Artwork: “Then They Remembered” by Lisle Gwynn Garrity,

used with permission via Sanctified Art |

Holy Week begins with a big “YES!” – here, on Palm Sunday.

We know that, getting to this moment, Jesus has faced his share of challenges – the Pharisees, the Sadducees, the religious leadership. And, we know that as Jesus moves on into Holy Week, trouble lies ahead.

But here, in this moment, on Palm Sunday, as Jesus enters Jerusalem,

the crowd says, “YES!”

         The crowd shouts, “Hosanna!”

         The crowd proclaims Jesus: King.

As we have moved through Lent with Peter, in the other Gospels we’ve heard Jesus ask the question: “Who do people say that I am? Who do you say that I am?”  This morning, we turn to the Gospel of John – the Gospel where the Word becomes flesh and dwells in the midst of us.[1] In its own way, the Gospel of John gives us – the readers, the hearers – the opportunity to see for ourselves – and to hear for ourselves – and to come to trust who Jesus is.
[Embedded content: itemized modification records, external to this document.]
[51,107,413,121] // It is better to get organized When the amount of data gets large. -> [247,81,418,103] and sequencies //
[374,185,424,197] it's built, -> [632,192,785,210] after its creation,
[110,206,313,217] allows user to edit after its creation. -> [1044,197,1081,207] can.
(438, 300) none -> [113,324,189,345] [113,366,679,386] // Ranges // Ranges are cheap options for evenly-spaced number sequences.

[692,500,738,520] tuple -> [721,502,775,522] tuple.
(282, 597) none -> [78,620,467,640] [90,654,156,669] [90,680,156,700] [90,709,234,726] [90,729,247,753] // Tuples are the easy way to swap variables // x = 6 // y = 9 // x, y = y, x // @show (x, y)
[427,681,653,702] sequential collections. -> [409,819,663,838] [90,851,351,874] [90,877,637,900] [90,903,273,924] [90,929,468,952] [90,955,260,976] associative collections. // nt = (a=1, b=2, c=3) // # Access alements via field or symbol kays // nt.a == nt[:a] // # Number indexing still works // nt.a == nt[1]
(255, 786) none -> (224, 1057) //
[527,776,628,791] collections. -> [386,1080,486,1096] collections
Here in John 12, the crowd gives one answer to the question of who Jesus is: “Hosanna! Blessed is the One who comes in the name of God! Blessed is the King of Israel!”  Jesus rides in on a young donkey – and they remember the words of the prophet – “Behold your king is coming, riding on a donkey’s colt!”  The crowd waves palm branches – a sign of victory – behold not only your king – but a victorious king.[2]  They shout Hosanna!and proclaim Jesus King.


But even as loud as that shout may be, it’s not entirely clear that they have a full and shared understanding of what all this means.[3]

·      The Scripture says it plain: The disciples – they don’t understand at all. “At first, his disciples did not understand this... it was only later after he was glorified... crucified... that they understood.”

·      The crowd really understands only that Jesus has done miraculous things. Hosanna!

·      Now, the Pharisees – the Pharisees get what’s going on here, at least in terms of the power dynamic  – “The crowd is going after him – this Jesus – they are not following us – this is getting us nowhere.” They realize he is a threat to their power. And that, that, will be the death of Jesus.


We... we know the whole story, so we know that the One they call king – five days from now, as Jesus hangs on the cross, Pilate will have the soldiers put up a sign that says, “This is the King of the Jews.”


As the echoes of Hosanna! fade, we know the trajectory of Holy Week. From the other gospels, we know that Jesus will now begin to face down the religious authorities – and as they are provoked, they get angrier and angrier. The Gospel of John tells us that Jesus begins to prepare his disciples. Just after he enters into Jerusalem – just after all the palms branches and Hosannas! – Jesus tells the disciples that he will die, that his time has come. He gathers them for one last meal – and he washes their feet. He tells them that he will be betrayed – by one of them. And he prays – for them, for everyone, for what’s about to happen.


And the soldiers come with Judas. Jesus is praying in the garden, and the soldiers and religious officials show up with torches and weapons. Jesus asks who they are looking for. They say, “Jesus of Nazareth.” And Jesus says plainly – “I am he” – or really just, “I AM.”[4] Peter, never one slow to act, has a sword, and cuts off the ear of one the high priest’s servants – but Jesus stops him before he strikes again: This is what I said is coming.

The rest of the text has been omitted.